Not Alone, But Lonely

During a recent visit with my therapist, she took me through an exercise where we looked at different parts of my life that cause me anxiety. While the exercise was meant to help me identify the anxiety inducing triggers, she landed on a theme that resonated across all parts. A theme of loneliness.

My therapist says

“Lesego, while you’re not actually alone, there does seem to be a feeling of loneliness,” she said while writing notes in her pad.

“Uhm, I wouldn’t use the word lonely,” I responded quite anxiously, “Don’t write the word lonely. I don’t think I’m lonely. Alone yes, definitely not lonely.”

If there was ever a self-proclaimed badge of honour that I’ve worn for years it’s the “while I’m alone, I’m not lonely” badge so her findings definitely didn’t resonate with me.

“Look Lesego,” as she pointed at the paper she had me do the exercise on, “Your life is filled with interactions, work as well as social activities, but you feel alone in all of it. You’re not alone, you have family, you have friends, you have colleagues and you’re busy but you still feel alone. I would use the word lonely.”

She also landed on this in the last five minutes of our session saying, ”There’s nothing wrong with feeling lonely, it’s ok we can upack it in our next session.”

Why does the word lonely sound so bad?

I was dumbfounded. Before that moment, I would’ve never used the word lonely to describe how I was feeling, ever. I’m not sure about you but the word “lonely” for me has always derived feelings of being in a state of neediness. It sounds “clingy”. It lands as weak, not enough. Culture tells me that if I feel lonely it’s because I haven’t done enough work on me and that I need to do more so I can feel like I have enough and that I am enough.

But, Dr M said there’s nothing wrong with feeling lonely. 

Then I started wondering if perhaps I wasn’t the only person who attached a negative feeling to the word “lonely”.  Am I just a weirdo? Are other people comfortable expressing that they may be feeling “lonely”? 

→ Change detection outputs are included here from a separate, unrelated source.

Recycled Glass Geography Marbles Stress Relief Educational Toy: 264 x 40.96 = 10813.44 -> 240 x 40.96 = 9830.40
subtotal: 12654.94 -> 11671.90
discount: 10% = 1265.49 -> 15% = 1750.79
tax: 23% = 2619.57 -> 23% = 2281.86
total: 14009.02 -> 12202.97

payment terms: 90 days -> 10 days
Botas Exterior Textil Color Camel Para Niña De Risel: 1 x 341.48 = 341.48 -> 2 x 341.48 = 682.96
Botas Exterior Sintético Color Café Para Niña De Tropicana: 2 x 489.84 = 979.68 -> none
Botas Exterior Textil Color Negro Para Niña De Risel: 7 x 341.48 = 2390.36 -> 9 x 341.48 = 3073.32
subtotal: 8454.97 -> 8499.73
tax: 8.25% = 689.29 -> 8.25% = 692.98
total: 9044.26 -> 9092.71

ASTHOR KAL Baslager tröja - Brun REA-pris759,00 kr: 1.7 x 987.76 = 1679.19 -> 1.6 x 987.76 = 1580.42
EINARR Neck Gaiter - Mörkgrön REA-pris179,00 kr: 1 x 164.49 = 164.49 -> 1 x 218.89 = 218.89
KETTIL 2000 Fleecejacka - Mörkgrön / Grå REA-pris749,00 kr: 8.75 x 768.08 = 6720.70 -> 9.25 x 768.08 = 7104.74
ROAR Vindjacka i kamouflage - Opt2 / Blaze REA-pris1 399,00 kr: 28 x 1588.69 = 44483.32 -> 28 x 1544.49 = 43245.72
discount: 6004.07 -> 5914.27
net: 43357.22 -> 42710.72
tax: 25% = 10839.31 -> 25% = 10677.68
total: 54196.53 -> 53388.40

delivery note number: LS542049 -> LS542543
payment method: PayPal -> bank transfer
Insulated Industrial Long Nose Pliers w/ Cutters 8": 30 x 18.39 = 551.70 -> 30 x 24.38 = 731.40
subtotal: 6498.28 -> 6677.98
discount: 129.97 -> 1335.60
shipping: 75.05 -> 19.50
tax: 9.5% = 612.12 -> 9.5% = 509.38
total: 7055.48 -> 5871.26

And it was this that thought prompted the question, “why does the word lonely bring up so many negative connotations for me?”

Let’s unpack: Alone vs Loneliness

Obviously, I couldn’t wait two weeks to unpack so… I got home and did some reading on the difference between being alone and feeling lonely.

Writing for Psychology Today, Dr. Eglantine Julle-Daniere notes that being alone is “the physical state of not being with another individual, might it be human or animal,” while loneliness is a “psychological state characterized by a distressing experience occurring when one’s social relationships are (self-)perceived to be less in quantity and quality than desired.” 

In simpler terms, loneliness describes your state when the social contact you have at a given time isn’t fulfilling for you completely.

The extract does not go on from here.